Mase casi sufre un paro cardiaco al verme llegar ese nefasto día, en el que fui secuestrado. Se quedó todo el día conmigo, curando mis heridas. Respetó mi silencio y preparó una exquisita lasaña, al parecer la mole sabía cocinar; aunque jamás ningún alimento me había resultado tan poco apetitoso.

Obviamente, terminé por saciar sus preguntas no formuladas con una mentirita piadosa. Según la versión que le brindé, las lesiones habían sido causadas por Maronni hijo al encontrarme besando a Anna. Ésta al ver el grado de violencia al que escaló la situación se enojó con ambos y nos mandó a pasear, cortando cualquier tipo de relación que pudiera haber tenido con cualquiera de los dos.

Decirle otra cosa hubiese arruinado años de tratados de paz entre Maronni y "Las Serpientes". Además de poner en peligro a la mujer de la que, poco a poco, me estaba enamorando. Alguna vez tenía que dejar de mentirme, ¿no?

Mi mejor amigo me instó a resolver las cosas, a buscarla y disculparme. Lamentablemente, eso no era posible. Ella sabía todo lo relevante sobre mí, entendía su necesidad de mantenerse alejada de un asesino; de todos modos, eso no era algo que le pudiera explicar al rottweiler.

Buscando abstraerme de su ausencia en mi vida también tomé varios encargos; era un mercenario, ése es mi trabajo. La sangre continuaba manchando mi piel, no le veía el sentido a detenerme; si, aunque lo hiciera, no la tendría.

Mi existencia se volvió gris, tediosa. Llegué a ese punto en el que me di cuenta que no ganaba nada con lamentarme. Debía haber algo que pudiera aplacar la presión que se instaló en la boca de mi estómago en el momento que ella me abandonó.

Este tiempo sin la escapista sólo me sirvió para ver lo cobarde que fui. Me rendí antes de comenzar la carrera, quedándome petrificado en el establo; ya que ni siquiera me atreví a presentarme en la línea de salida. La quería, de verdad lo hacía. Entonces, ¿por qué no podía pelear por su cariño?

Fácil, el miedo me carcomía. Sabía que la lucha sería difícil, y que las probabilidades no estaban a mi favor, por esto abandonar la empresa resultaba lo más lógico; una en mil millones a que ella no querría ser parte de mi caótica vida. Era egoísta, el premio valía los mil millones, la buscaría, hablaría con ella aunque tuviera que atarla y amordazarla, y solucionaría todo entre nosotros; o eso quería creer.

Llegué a la universidad, con la resolución a flor de piel. Busqué contra cada pared que se cruzó en mi camino la figura de la ratoncita que había anidado en mi muerto corazón, mas no la encontré por ningún recoveco. Ingresé a la primera clase del día y me dirigí al asiento en el fondo del salón que ocupaba desde el comienzo de mi cursada. Su silla, en la fila delantera, estaba vacía. Una sonrisa se escapó de mi control, al recordar la primera vez que la divisé siendo invisible.

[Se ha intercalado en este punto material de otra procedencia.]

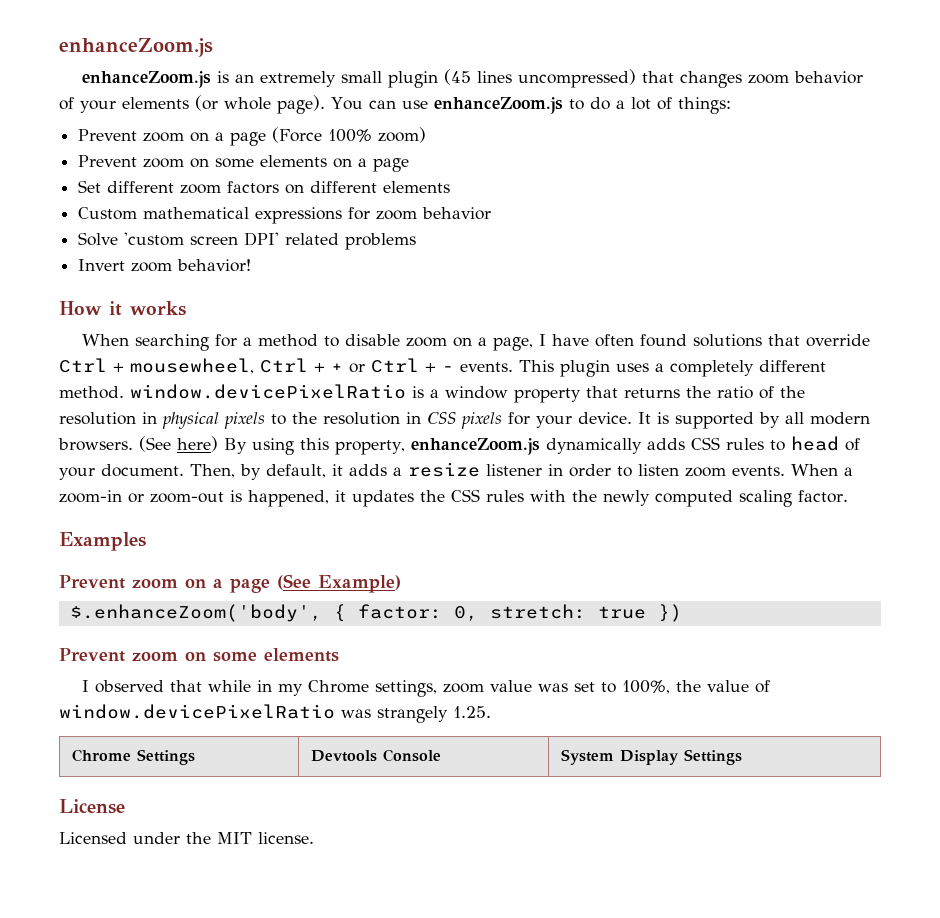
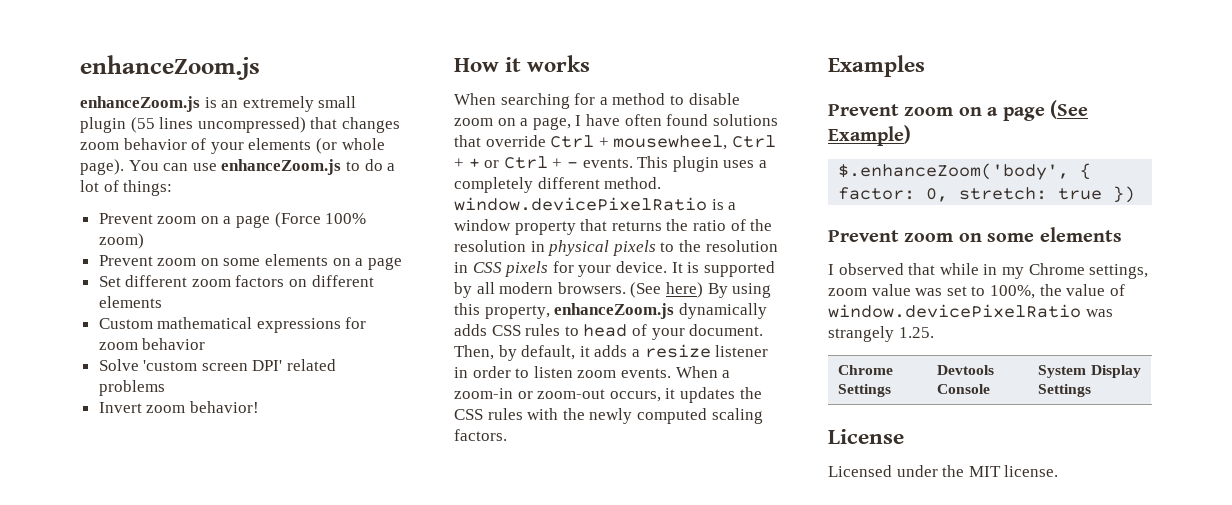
- enhanceZoom.js is an extremely small plugin (45 lines uncompressed) that changes zoom behavior of your elements (or whole page).
+ enhanceZoom.js is an extremely small plugin (55 lines uncompressed) that changes zoom behavior of your elements (or whole page).
- When a zoom-in or zoom-out is happened, it updates the CSS rules with the newly computed scaling factor.
+ When a zoom-in or zoom-out occurs, it updates the CSS rules with the newly computed scaling factors.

El profesor se hizo cargo de la cátedra, comenzando la lección. La puerta se abrió de golpe. La chica, que parada en el umbral fue consumida por un sonrojo rabioso, pidió apenas de forma audible permiso para ingresar. Permiso que fue brindado junto con una sonrisa tranquilizadora por parte del docente. Después de todo, Anna nunca llegaba tarde.